Titzina Teatro is a slow cooking company. This is how the director of Beckett, Toni Casares, defines it. Formed by Diego Lorca and Pako Merino, they have created six shows in more than twenty years. But the slow, documented, careful elaboration is a sign of the identity of the two artists. His latest production, Búho, is now coming to the Beckett Hall, which is “a kind of road movie for a brain that has lost its memory”.

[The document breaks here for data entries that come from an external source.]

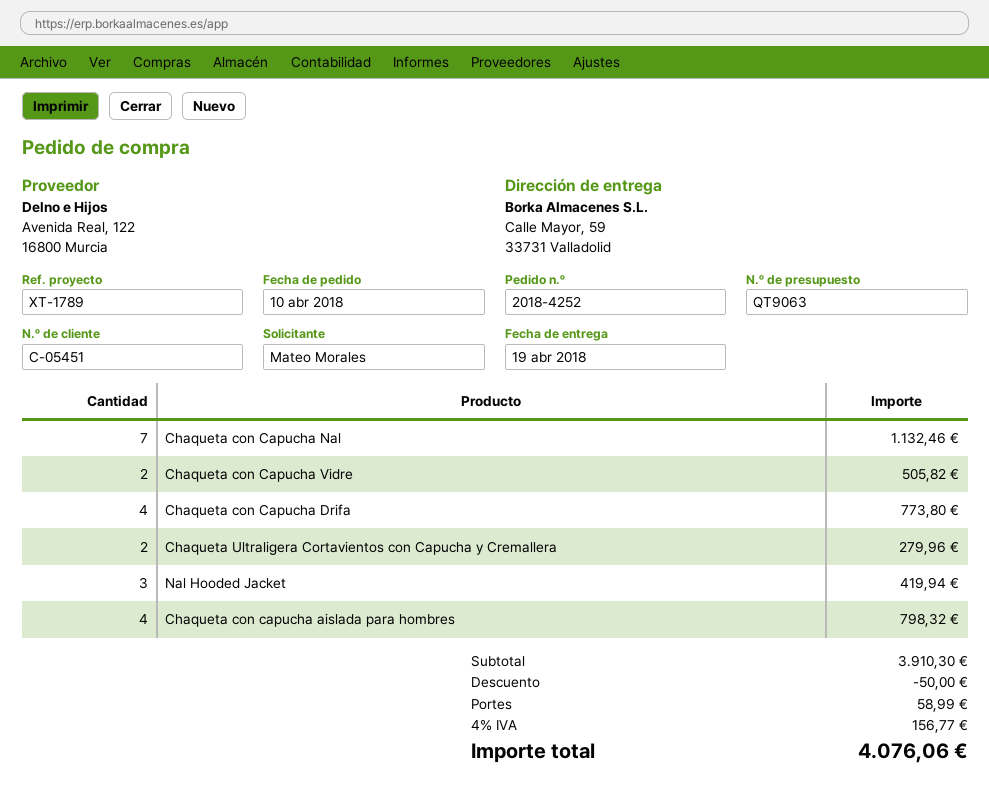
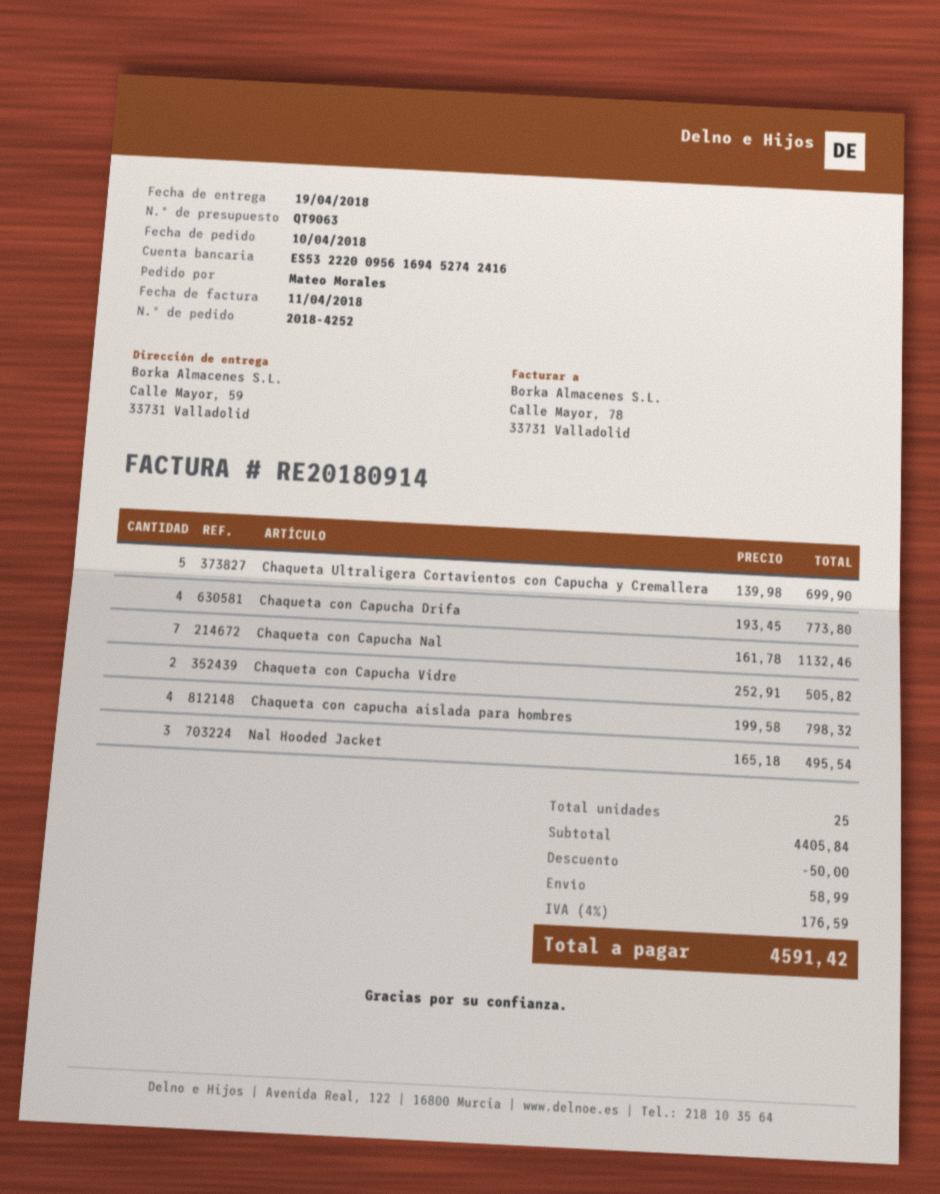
Chaqueta Ultraligera Cortavientos con Capucha y Cremallera: 2 for 279.96 -> 5 for 699.90
Nal Hooded Jacket: 3 for 419.94 -> 3 for 495.54
subtotal: 3910.30 -> 4405.84
tax: 4% = 156.77 -> 4% = 176.59
total: 4076.06 -> 4591.42

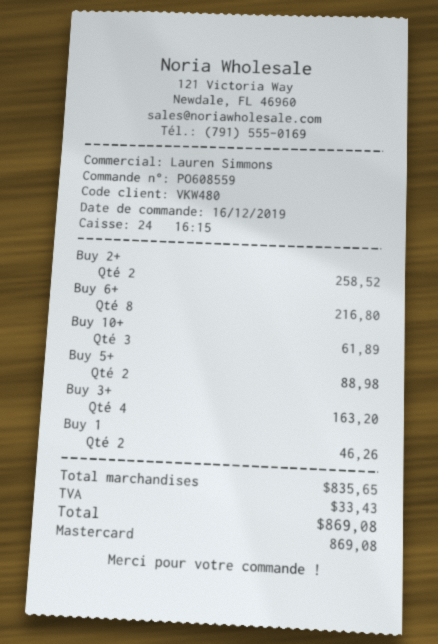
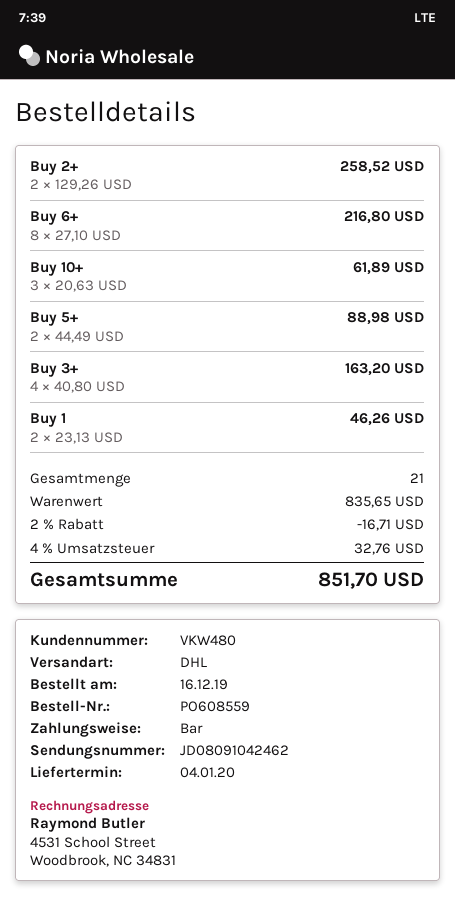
payment method: Mastercard -> cash
discount: none -> 2% = 16.71
tax: 33.43 -> 32.76
total: 869.08 -> 851.70

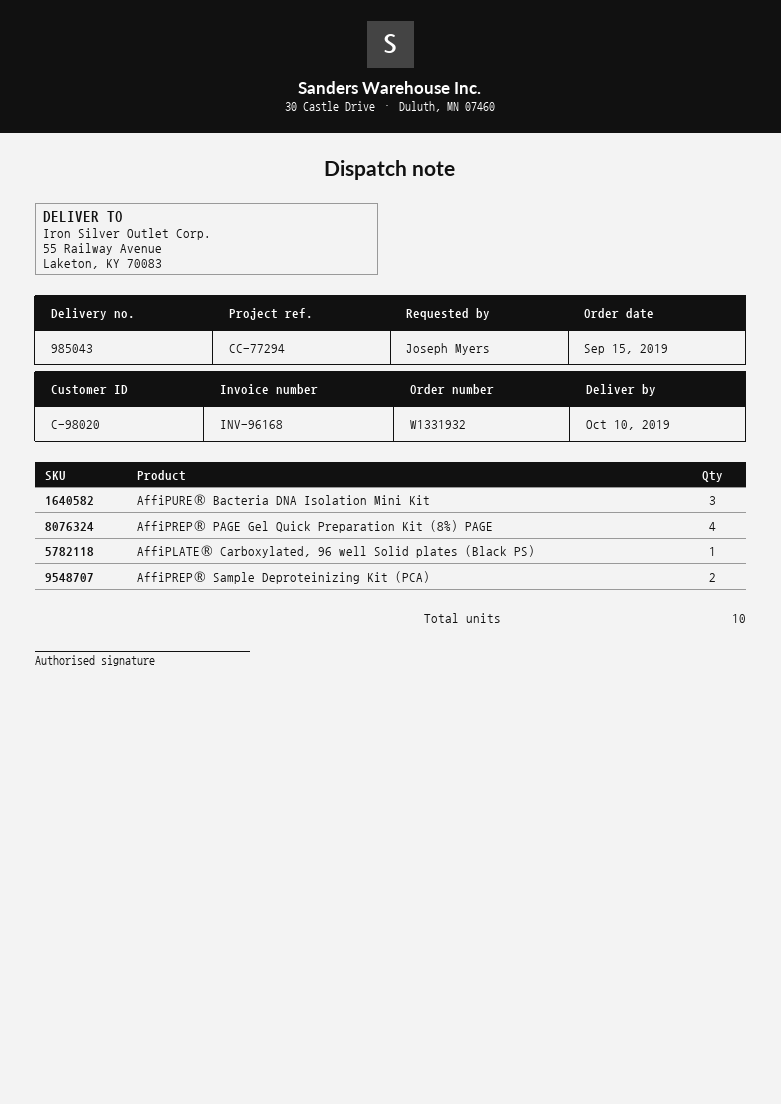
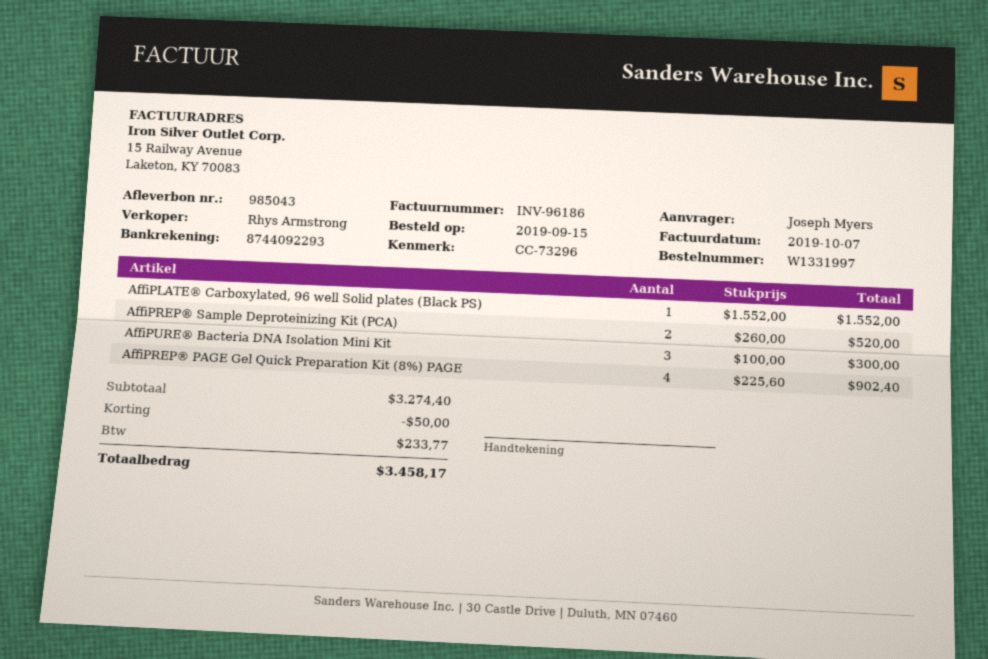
order number: W1331932 -> W1331997
invoice number: INV-96168 -> INV-96186
reference: CC-77294 -> CC-73296

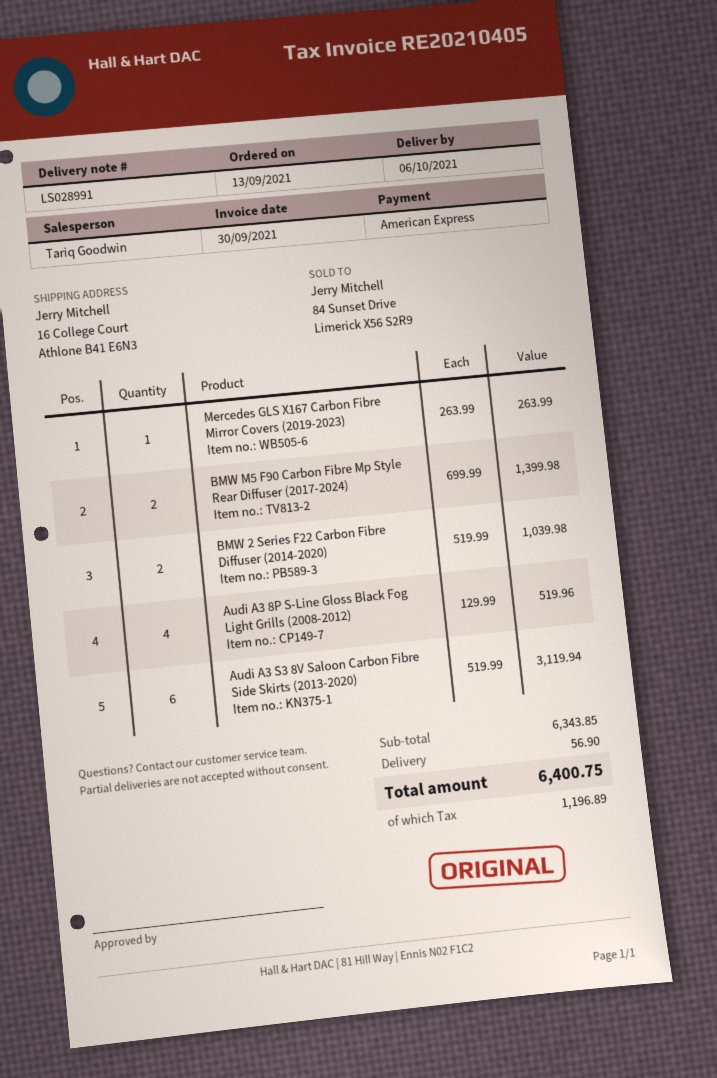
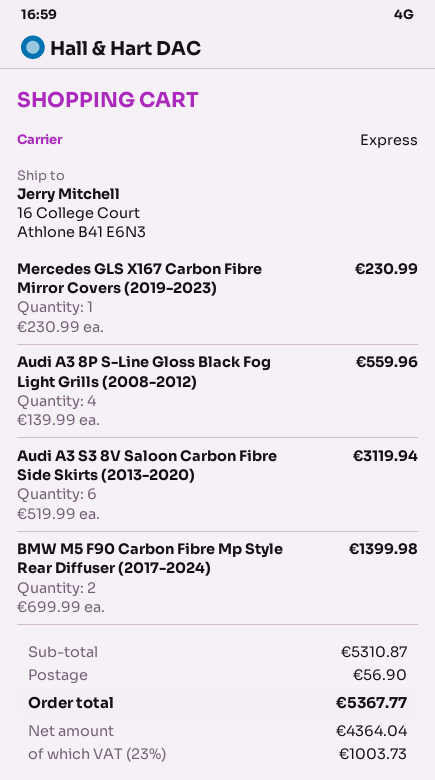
Mercedes GLS X167 Carbon Fibre Mirror Covers (2019-2023): 1 x 263.99 = 263.99 -> 1 x 230.99 = 230.99
BMW 2 Series F22 Carbon Fibre Diffuser (2014-2020): 2 x 519.99 = 1039.98 -> none
Audi A3 8P S-Line Gloss Black Fog Light Grills (2008-2012): 4 x 129.99 = 519.96 -> 4 x 139.99 = 559.96
subtotal: 6343.85 -> 5310.87
tax: 1196.89 -> 1003.73
total: 6400.75 -> 5367.77

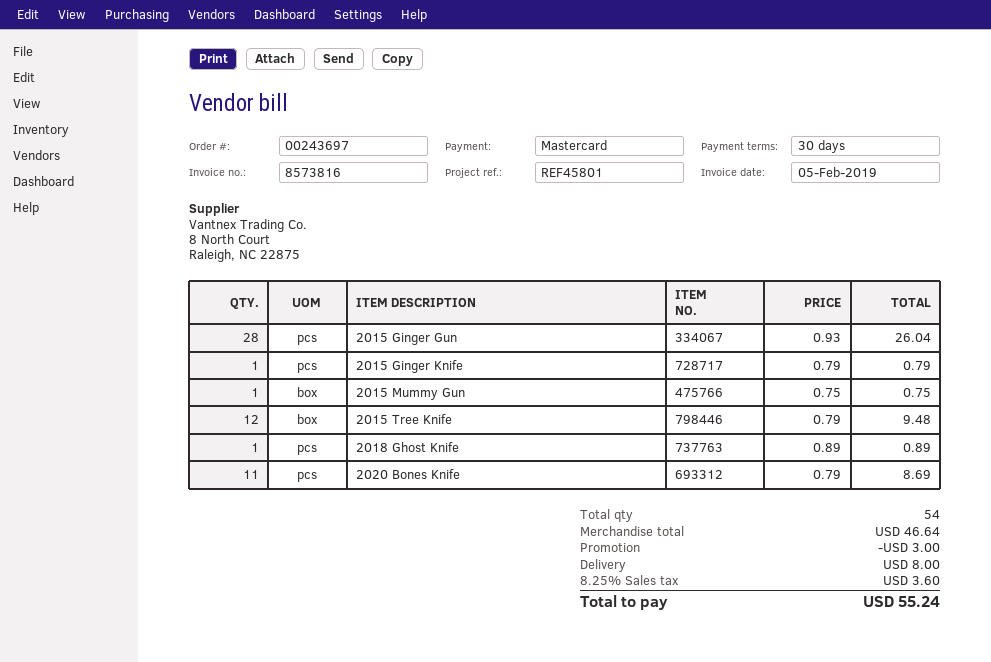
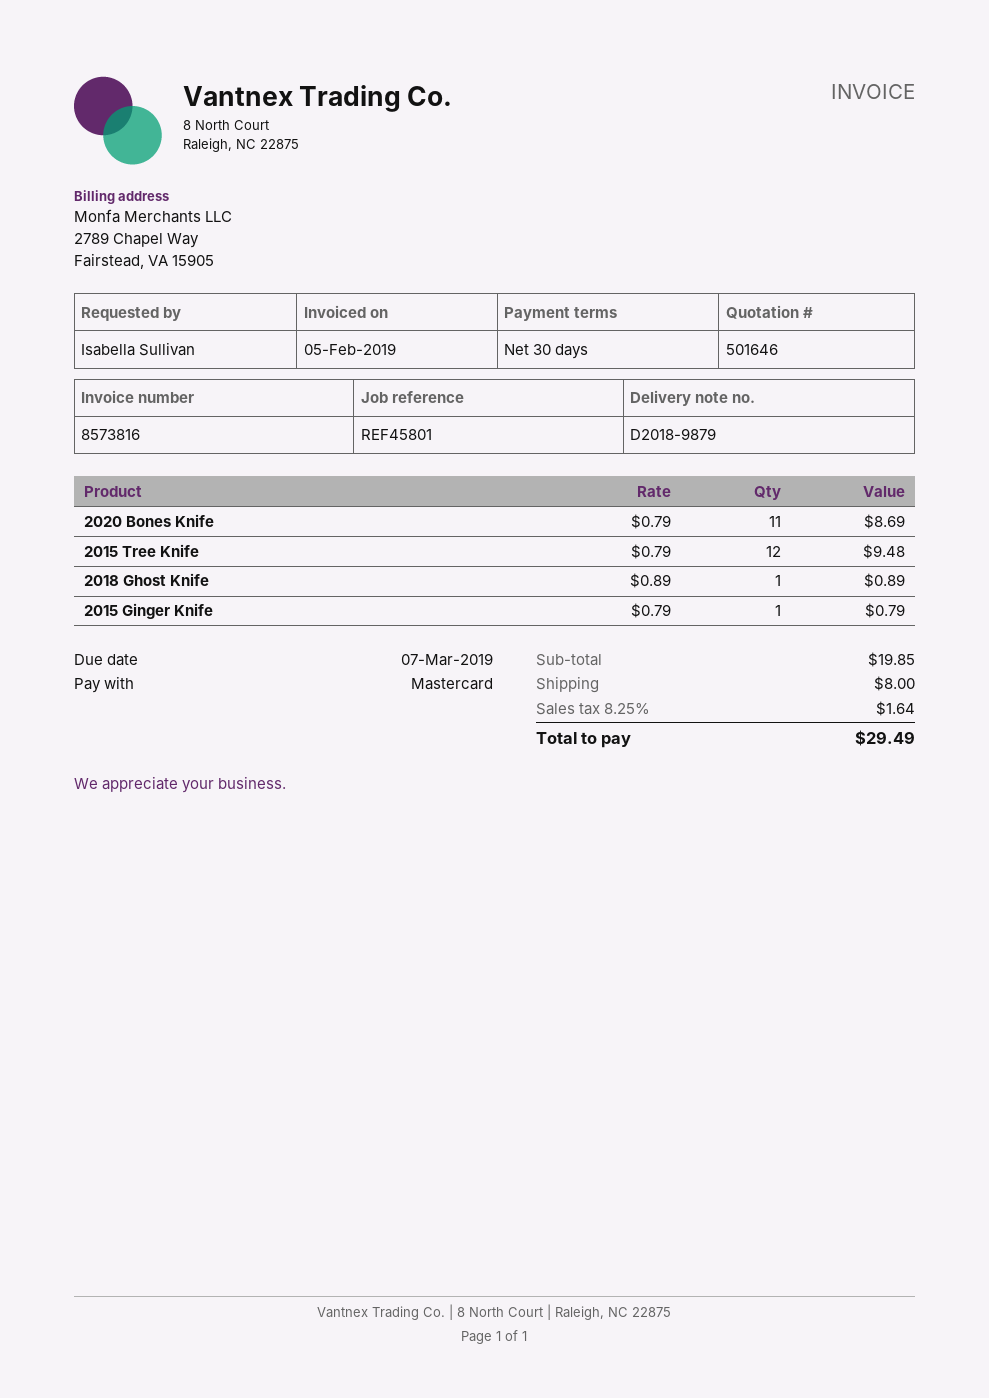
2015 Ginger Gun: 28 x 0.93 = 26.04 -> none
2015 Mummy Gun: 1 x 0.75 = 0.75 -> none
subtotal: 46.64 -> 19.85
discount: 3.00 -> none
tax: 8.25% = 3.60 -> 8.25% = 1.64
total: 55.24 -> 29.49

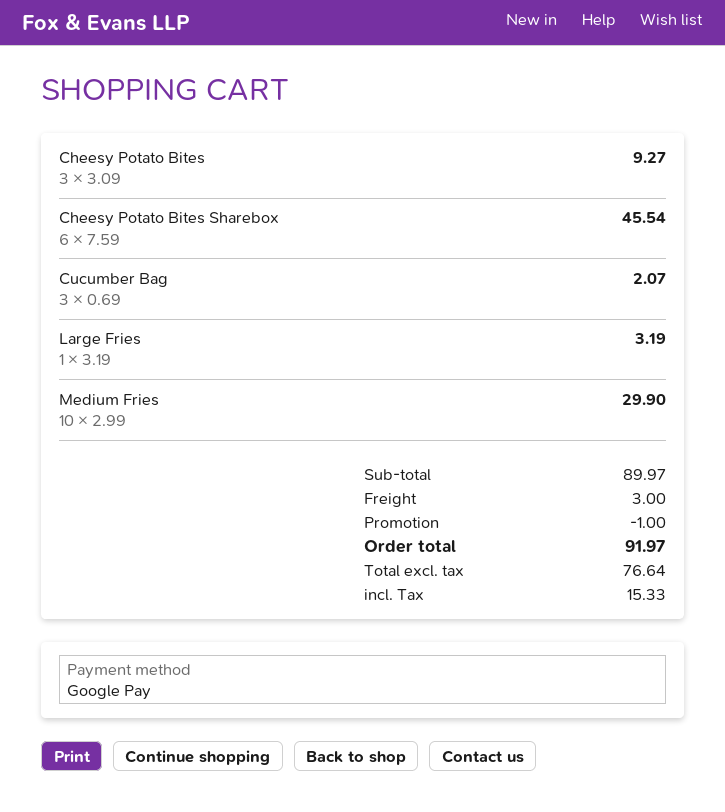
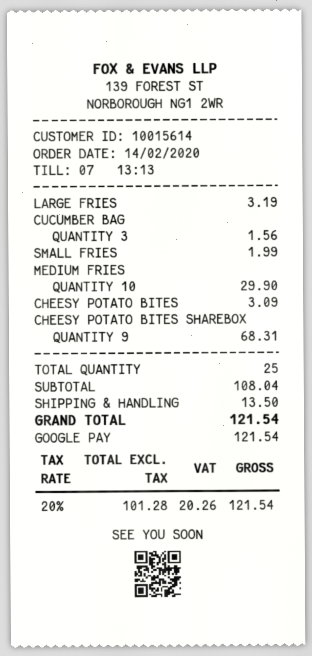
Cheesy Potato Bites: 3 for 9.27 -> 1 for 3.09
Cheesy Potato Bites Sharebox: 6 for 45.54 -> 9 for 68.31
Cucumber Bag: 3 for 2.07 -> 3 for 1.56
SMALL FRIES: none -> 1 for 1.99
subtotal: 89.97 -> 108.04
discount: 1.00 -> none
shipping: 3.00 -> 13.50
net: 76.64 -> 101.28
tax: 15.33 -> 20.26
total: 91.97 -> 121.54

The road movie is the journey that the person whose memory has been affected must take in order to recover it: “The story is about Pablo, who loses his memory and with the daily work with the neuropsychologist we go inside the mind, to the search for who he is. It is written like a thriller, because it forces him to look for himself. Layers of memory are recovered, but not everything is as it was”, declares Lorca.

And for this purpose, the two creators have done extensive documentation work, which Merino details: “There is the subsoil, the whole world that is underground. For memory we had the Guttmann Institute. For the underground we had the Mossos d’Esquadra underground unit. We had four agents for two weeks to get to know the underground of Barcelona. There are also YouTubers who sneak into Barcelona and Madrid through these undergrounds. Then there are the cave paintings and how you connect them to universal history, to humanity as a species. And we also did speleology for 24 hours, without light inside a cave”.

From all this Búho was born, a production by Titzina with the support of Sala Beckett, which is performed there from April 19 to May 14, as part of the program of resident companies. The other company is Las Chatis de Montalbán, who are premiering Derecho a pataleta, a work in Catalan with the subtitle La misício mes pepidante de les Espies de veritat and which will be seen from April 26 to May 14.

Berta Prieto and Lola Rosales have created an anti-heroic piece, based on cartoons with three superheroines that they made on Super3. The goal is to free yourself from the responsibility of saving the world. “The world is fatal, but it’s not my fault”, sums up Casares.

“The work talks about being very tired and breaking with this illusion of art and wanting to change things,” says Prieto. “They gave us a fine for being drunk with Bicing, and the policeman told us that everyone has the ‘derecho a pataleta’, but that we should be fined anyway”. Rosales adds: “We review our references from childhood now that we are adults, and that’s how we also talk about ourselves. Perhaps because of our age, something more vindictive is expected, but we want to make humour”, he concludes.